In a column titled “So Not Funny,” Washington Post columnist Richard Cohen declared that comedian Stephen Colbert's scathing routine at the White House Correspondents Association dinner was “rude” and “insulting,” and added that Colbert was “a bully.” However, Cohen offered no criticism of Bush when, in a pre-taped skit at the 60th annual dinner of the Radio and Television Correspondents Association (RTCA) in 2004, he made light of the failure to find weapons of mass destruction in Iraq.
Cohen -- who never criticized Bush's 2004 skit mocking lack of Iraqi WMDs -- called Colbert “a bully ” for his “rude” and “insulting” correspondents dinner routine
Written by Julie Millican
Published
In his May 4 column, titled "So Not Funny," Washington Post columnist Richard Cohen declared that comedian Stephen Colbert's scathing routine at the April 29 White House Correspondents Association dinner -- in which Colbert satirized President Bush, the Bush administration, and the press -- was “rude” and “insulting,” and added that Colbert was “a bully.” Yet despite his disdain for Colbert's efforts to poke fun at such topics as Bush's lagging poll numbers, Cohen expressed no disapproval of Bush when, in a skit that had been pre-taped for the 60th annual dinner of the Radio and Television Correspondents Association (RTCA) in 2004, he made light of the administration's failure to find weapons of mass destruction (WMD) in Iraq. By that time, more than 500 American service members had died in Iraq.
In his April 4 column, Cohen took exception to numerous jokes Colbert made during his 20-minute monologue:
Colbert made jokes about Bush's approval rating, which hovers in the middle 30s. He made jokes about Bush's intelligence, mockingly comparing it to his own. “We're not some brainiacs on nerd patrol,” he said. Boy, that's funny.
Colbert took a swipe at Bush's Iraq policy, at domestic eavesdropping, and he took a shot at the news corps for purportedly being nothing more than stenographers recording what the Bush White House said. He referred to the recent staff changes at the White House, chiding the media for supposedly repeating the cliche “rearranging the deck chairs on the Titanic” when he would have put it differently: “This administration is not sinking. This administration is soaring. If anything, they are rearranging the deck chairs on the Hindenburg.” A mixed metaphor, and lame as can be.

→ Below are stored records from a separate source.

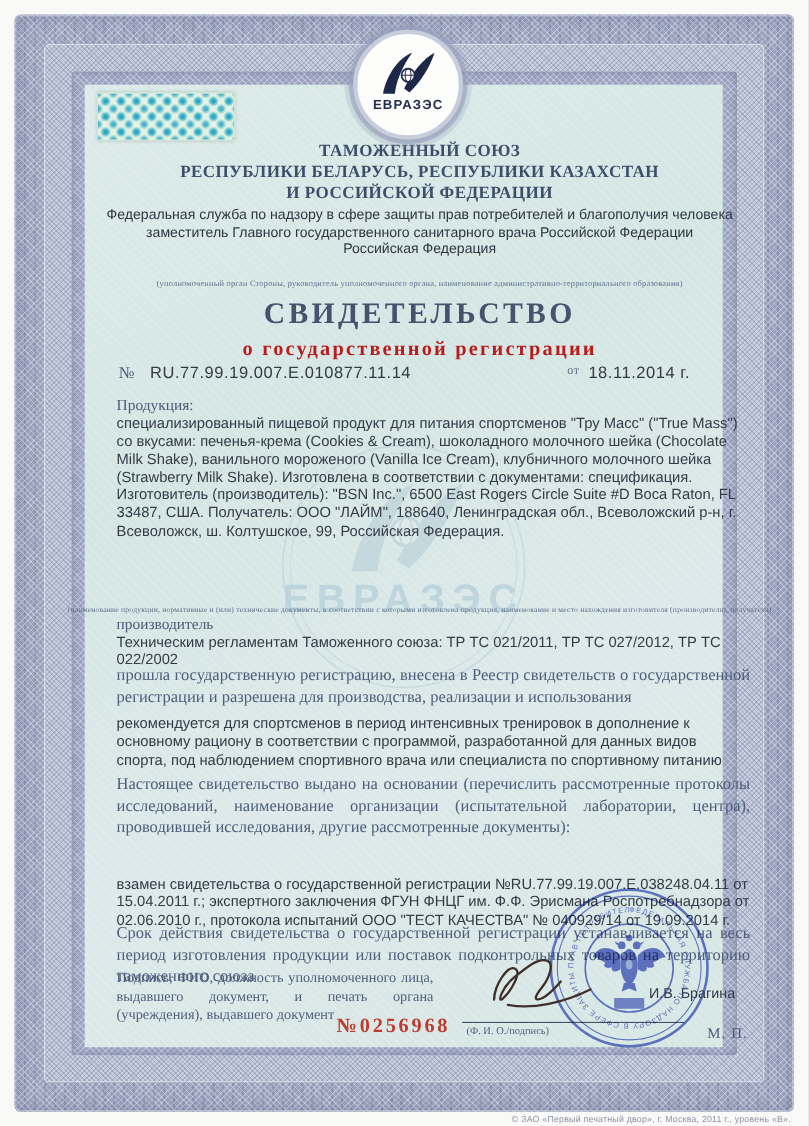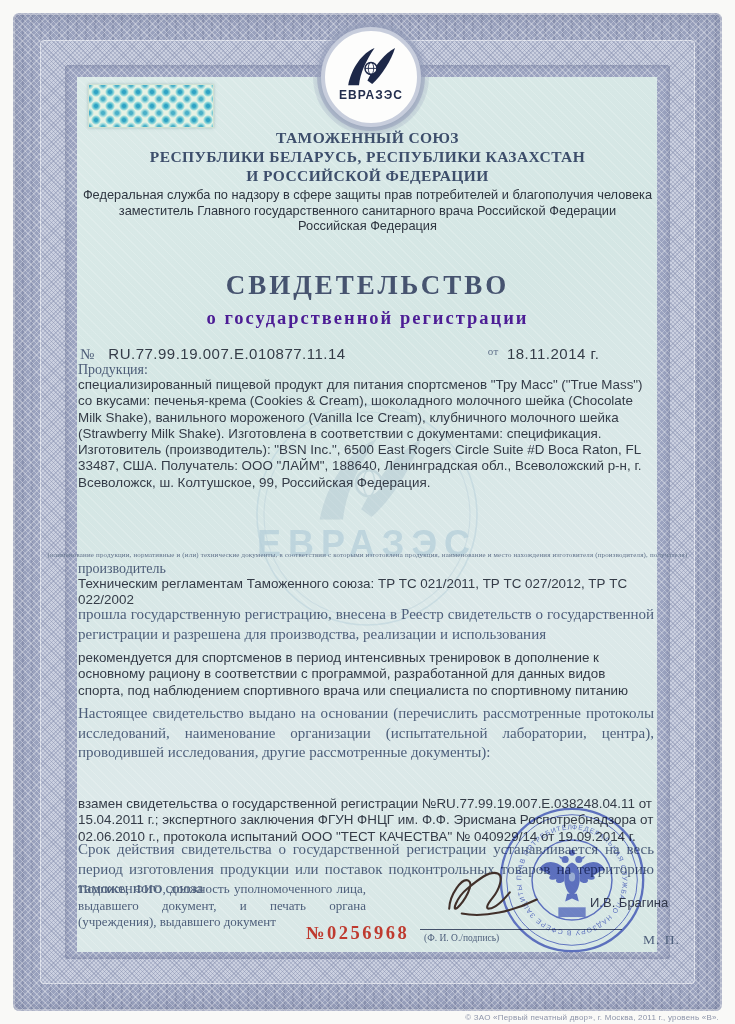"ТАМОЖЕННЫЙ СОЮЗ" .abs { margin-left: none -> 28px }
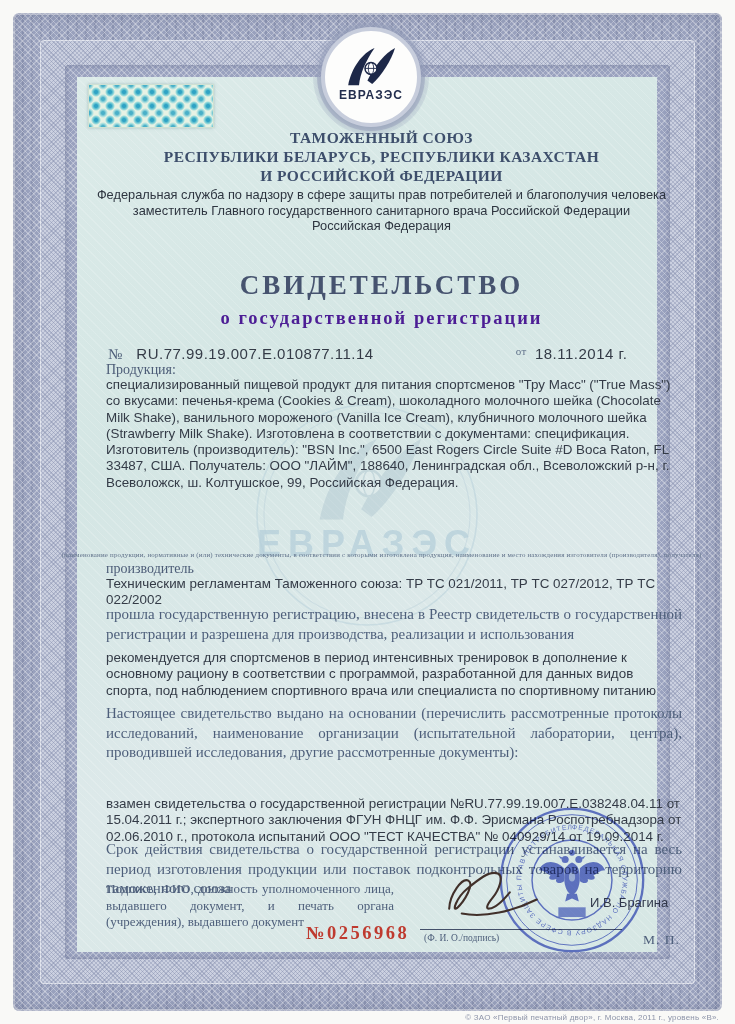"(уполномоченный орган Стороны," div.abs { html: none -> <div>(уполномоченный орган Стороны, руководитель уполномоченного органа, наименование административно-территориального образования)</div> }
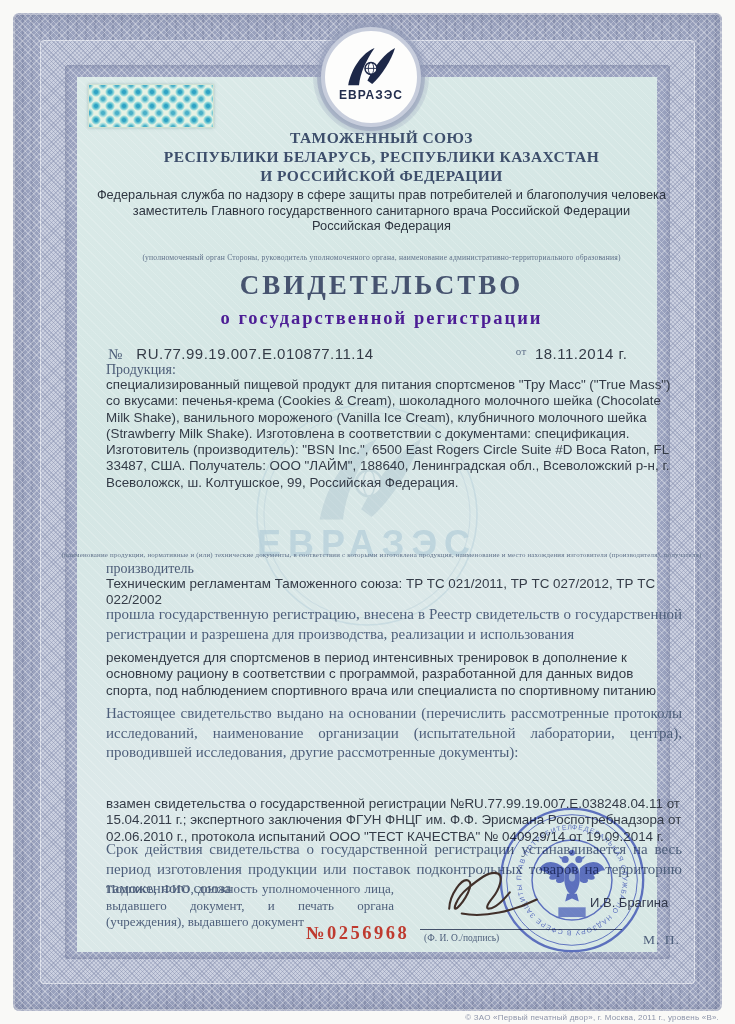"о государственной регистрации" .cert-subtitle { color: #4c1d95 -> #b91c1c }
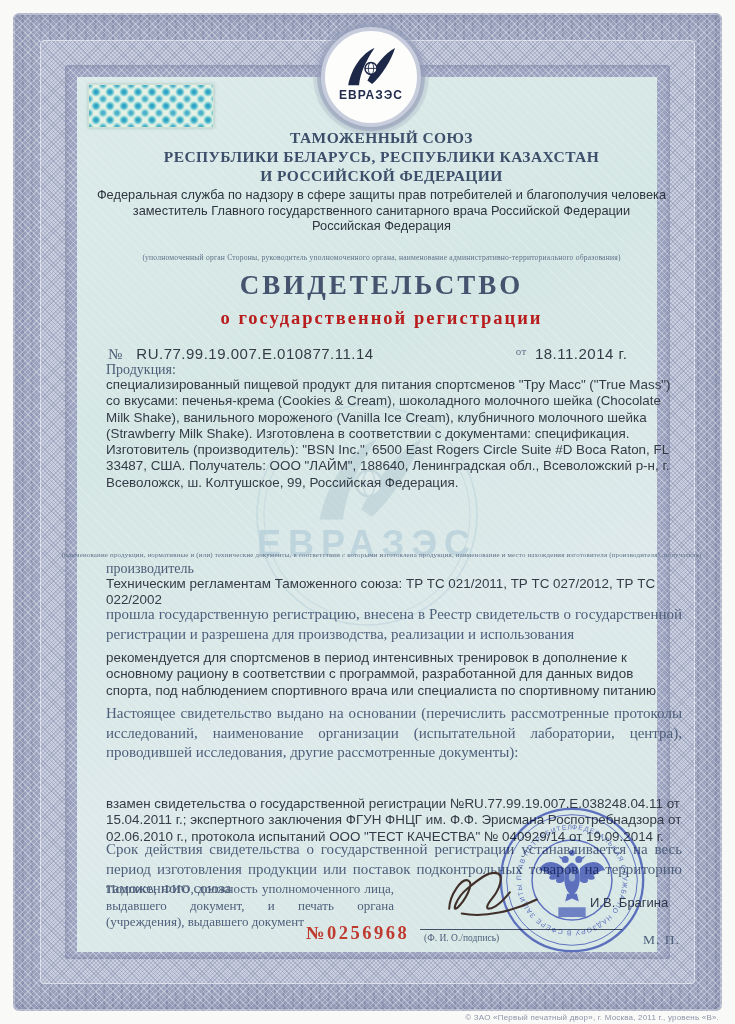"№ RU.77.99.19.007.E.010877.11.14 от" div.abs { top: 345px -> 331px }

In addition to labeling such jokes “rude” and “insulting,” Cohen argued that Colbert, the host of Comedy Central's The Colbert Report, took “advantage of” Bush's “sense of decorum,” and suggested Colbert's jokes about Bush's low approval ratings, his intelligence, Iraq policy, and domestic spying made Colbert “a bully.” Cohen claimed Colbert could have used the opportunity to tell “Washington things it would have been good for them to hear,” but he did not elaborate on what those “things” -- different from what Colbert chose to address -- might be. Cohen suggested that Bush not attend the dinner next year, writing “Spring is a marvelous time to be at Camp David.”

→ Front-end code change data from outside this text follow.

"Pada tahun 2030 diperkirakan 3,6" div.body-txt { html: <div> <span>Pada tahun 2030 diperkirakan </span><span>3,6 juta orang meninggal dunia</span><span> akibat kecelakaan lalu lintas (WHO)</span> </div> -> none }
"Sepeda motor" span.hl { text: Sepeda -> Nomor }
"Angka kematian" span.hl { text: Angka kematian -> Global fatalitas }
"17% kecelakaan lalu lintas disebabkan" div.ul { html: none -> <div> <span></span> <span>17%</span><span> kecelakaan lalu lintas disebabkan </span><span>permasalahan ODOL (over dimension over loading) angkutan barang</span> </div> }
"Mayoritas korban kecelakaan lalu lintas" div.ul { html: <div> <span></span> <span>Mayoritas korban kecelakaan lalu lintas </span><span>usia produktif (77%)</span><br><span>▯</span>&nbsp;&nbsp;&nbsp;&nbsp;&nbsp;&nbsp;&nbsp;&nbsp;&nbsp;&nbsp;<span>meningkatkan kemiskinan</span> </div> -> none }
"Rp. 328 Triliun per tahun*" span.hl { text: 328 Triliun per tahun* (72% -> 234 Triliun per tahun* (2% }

Cohen, however, had no criticism for Bush's March 24, 2004, RTCA skit mocking the administration's failure to find WMD in Iraq. In fact, Media Matters for America could find no instance in which Cohen made any comment about Bush's skit.
The annual dinner featured Bush narrating a slide show with pictures of him searching the White House for Iraq's WMDs. As the BBC reported on March 26, 2004:
One pictured Mr. Bush looking under a piece of furniture in the Oval Office, at which the president remarked: “Those weapons of mass destruction have got to be here somewhere.”
After another one, showing him scouring the corner of a room, Mr. Bush said: “No, no weapons over there,” he said.
And as a third picture, this time showing him leaning over, appeared on the screen the president was heard to say: “Maybe under here?”
At the time, more than 500 U.S. soldiers and many more Iraqis had been killed in the conflict. Iraq war veterans and family members of fallen soldiers spoke out against Bush's joke, calling it "disgraceful" and stating that it "cheapens the sacrifice that American soldiers and their families are dealing with every single day." Senator John F. Kerry (D-MA) also responded, stating: “If George Bush thinks his deceptive rationale for going to war is a laughing matter, then he's even more out of touch than we thought. Unfortunately for the president, this is not a joke”
The day after the RTCA dinner, Cohen penned a column titled “Empty Talk at NPR,” lamenting the termination of longtime NPR host Bob Edwards. A Media Matters review* of Cohen's columns since March 24, 2004, has found no mention of Bush's WMD skit.
* A Nexis search of The Washington Post for "(Richard w/5 Cohen) and Bush and WMD" from March 24, 2004, to May 4, 2006.